Только все это не имеет особого значения, поскольку существует более важная проблема: где-то за мной — на расстоянии около сотни метров (именно такова ширина нашего трехмерного «кадра»), но не дальше, чем составляет диагональ экрана — находится второй живой человек. О нем я думаю с определенной степенью замешательства, и знаю, что в данный момент он тоже думает обо мне. Это Ибрагим?

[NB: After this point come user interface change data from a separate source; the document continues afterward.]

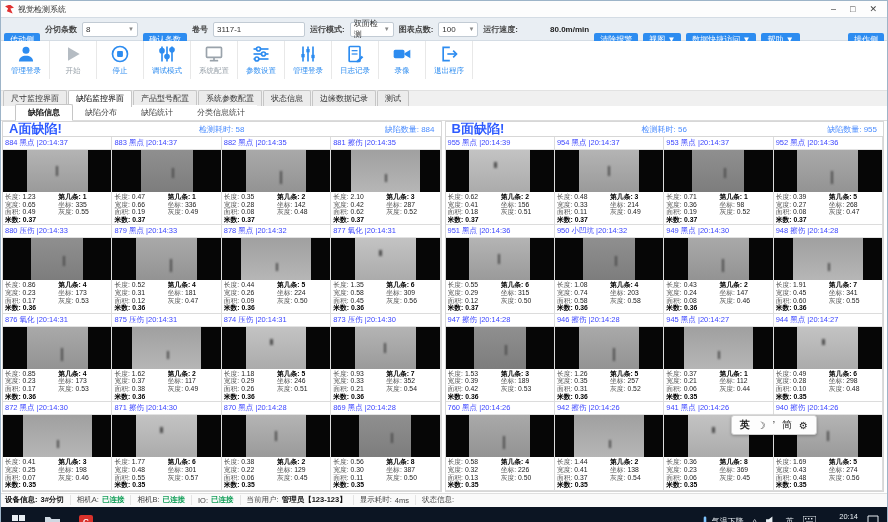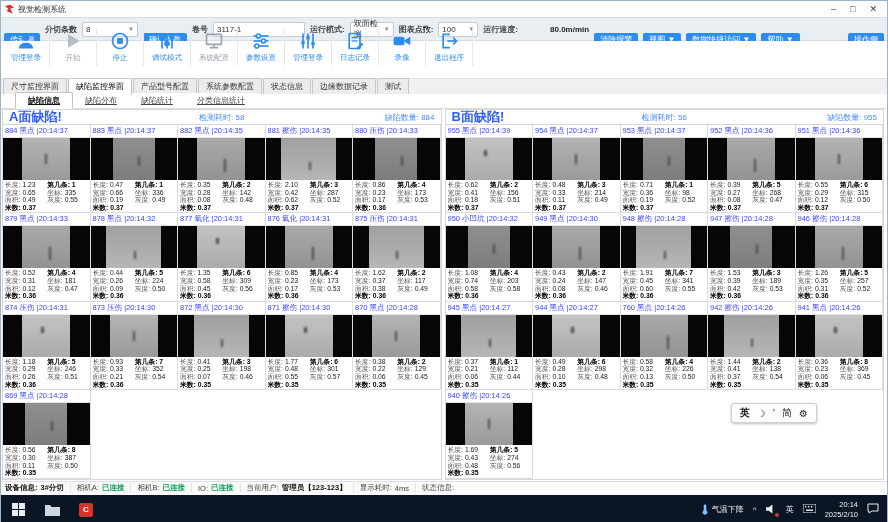--- a/index.html
+++ b/index.html
@@ -29,7 +29,7 @@
   .spacer { flex:1; }
 
   
-  .iconbar { height:38px; background:#fff; border-bottom:1px solid #e2e2e2; display:flex; align-items:flex-end; padding:12px 2px; flex:0 0 auto; }
+  .iconbar { height:50px; background:#fff; border-bottom:1px solid #e2e2e2; display:flex; align-items:flex-start; padding:0 2px; flex:0 0 auto; }
   .tool { width:47px; display:flex; flex-direction:column; align-items:center; gap:2px; cursor:pointer;
     border-right:1px solid #e8e8e8; padding:3px 0; }
   .tool svg { width:20px; height:20px; }

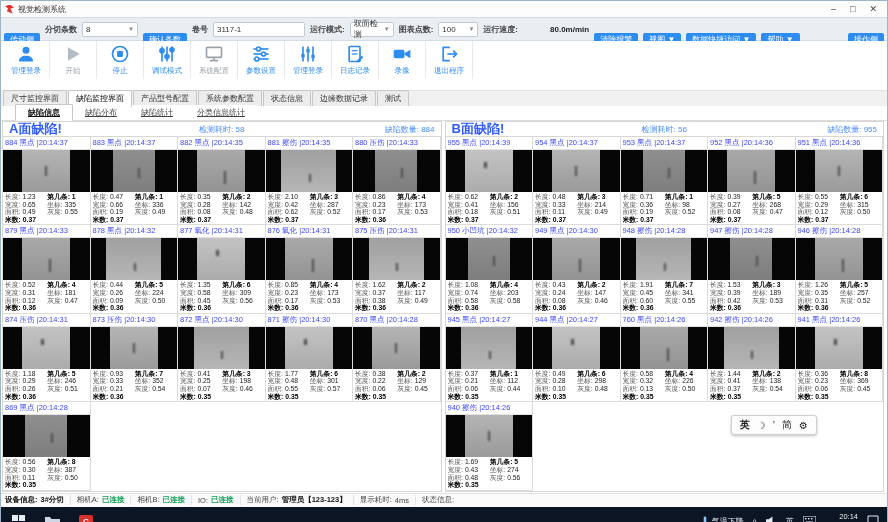--- a/index.html
+++ b/index.html
@@ -41,7 +41,7 @@
   .mtab { font-size:8px; color:#333; padding:2px 7px; border:1px solid #c6c6c6; border-bottom:none; background:#ececec; cursor:pointer; margin-right:1px; border-radius:2px 2px 0 0; }
   .mtab.active { background:#fff; color:#000; position:relative; top:1px; padding-bottom:3px; }
   .subtabs { height:15px; background:#fff; display:flex; align-items:flex-end; padding-left:14px; border-bottom:1px solid #dcdcdc; flex:0 0 auto; }
-  .stab { font-size:8px; color:#444; padding:2px 12px; cursor:pointer; background:#fff;text-decoration:underline; }
+  .stab { font-size:8px; color:#444; padding:2px 12px; cursor:pointer; background:#fff; }
   .stab.active { border:1px solid #c6c6c6; border-bottom:1px solid #fff; font-weight:bold; color:#111; border-radius:2px 2px 0 0; position:relative; top:1px; }
 
   

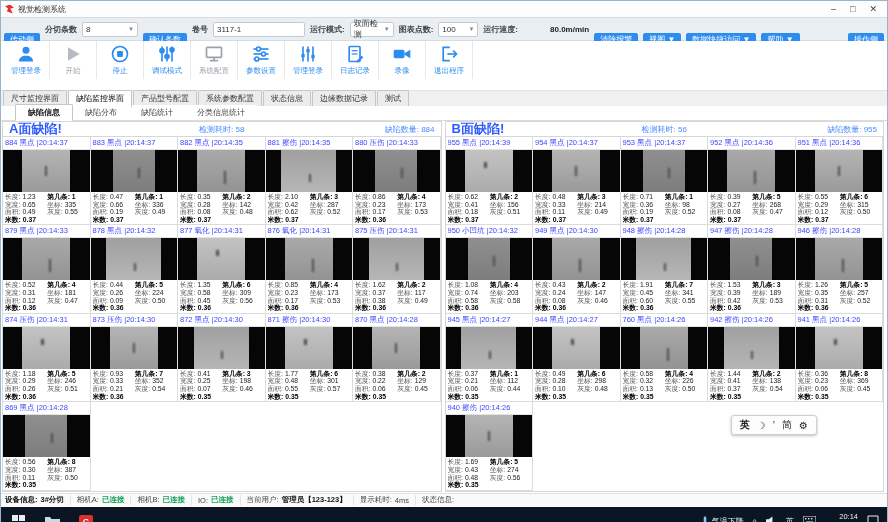--- a/index.html
+++ b/index.html
@@ -51,7 +51,7 @@
   .panel-title { font-size:13px; font-weight:bold; color:#2e5bff; flex:1; }
   .panel-mid { font-size:8px; color:#4a8cff; flex:1; text-align:center; }
   .panel-right { font-size:8px; color:#4a8cff; flex:1; text-align:right; }
-  .grid { flex:1; display:grid; grid-template-columns:repeat(5,1fr); grid-template-rows:repeat(4,1fr); }
+  .grid { flex:1; display:grid; grid-template-columns:repeat(4,1fr); grid-template-rows:repeat(4,1fr); }
   .cell { border-right:1px solid #dcdcdc; border-bottom:1px solid #dcdcdc; display:flex; flex-direction:column; min-width:0; overflow:hidden; background:#fff; }
   .cell-header { font-size:7.5px; color:#3c46ff; padding:1px 2px; white-space:nowrap; overflow:hidden; border-bottom:1px solid #e3e3e3; }
   .cell-img { height:42px; display:flex; position:relative; flex:0 0 auto; }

Нет. Наконец-то я его замечаю. Он медленно приближается с другого конца перрона и смотрит в моем направлении. Хотя мы встречаемся впервые в жизни, мы оба прекрасно знаем, что нас здесь соединяет. Мужчина видит кровь на моем лице, и сразу же понимает, кто остановил поезд. Я тоже узнаю его без какого-либо труда: лицо и светлый костюм покрыты толстым слоем грязи; сам он весь поцарапанный. Выглядит это так, будто бы он упал на землю, а потом противоположная сторона экрана, которую тянул поезд, волокла его за собой.

Мужчина подходит к нам.

— Прошу прощения, — говорит он. — Вам не сильно досталось?

— Могло быть и хуже.

— Такой ситуации я не предусмотрел. Зангара звонил, что вы сейчас в Сорренто.

— Там я был несколько дней. Теперь выбрались в Неаполь. А вы…

Незнакомец пошатнулся. Мы подводим его к скамейке. Он садится и подносит окровавленные руки к лицу.

— Посмотрите в этом кармане, — говорит он. Занзара продиктовал мне по телефону все свободные номера. Я записал их на краешке газеты. Она тут…

Подбородком он указывает на лацкан своего разорванного пиджака. Я сую руку в карман на груди. Там пусто.

— Тут ничего нет, — говорю я.

— Что, газеты нет?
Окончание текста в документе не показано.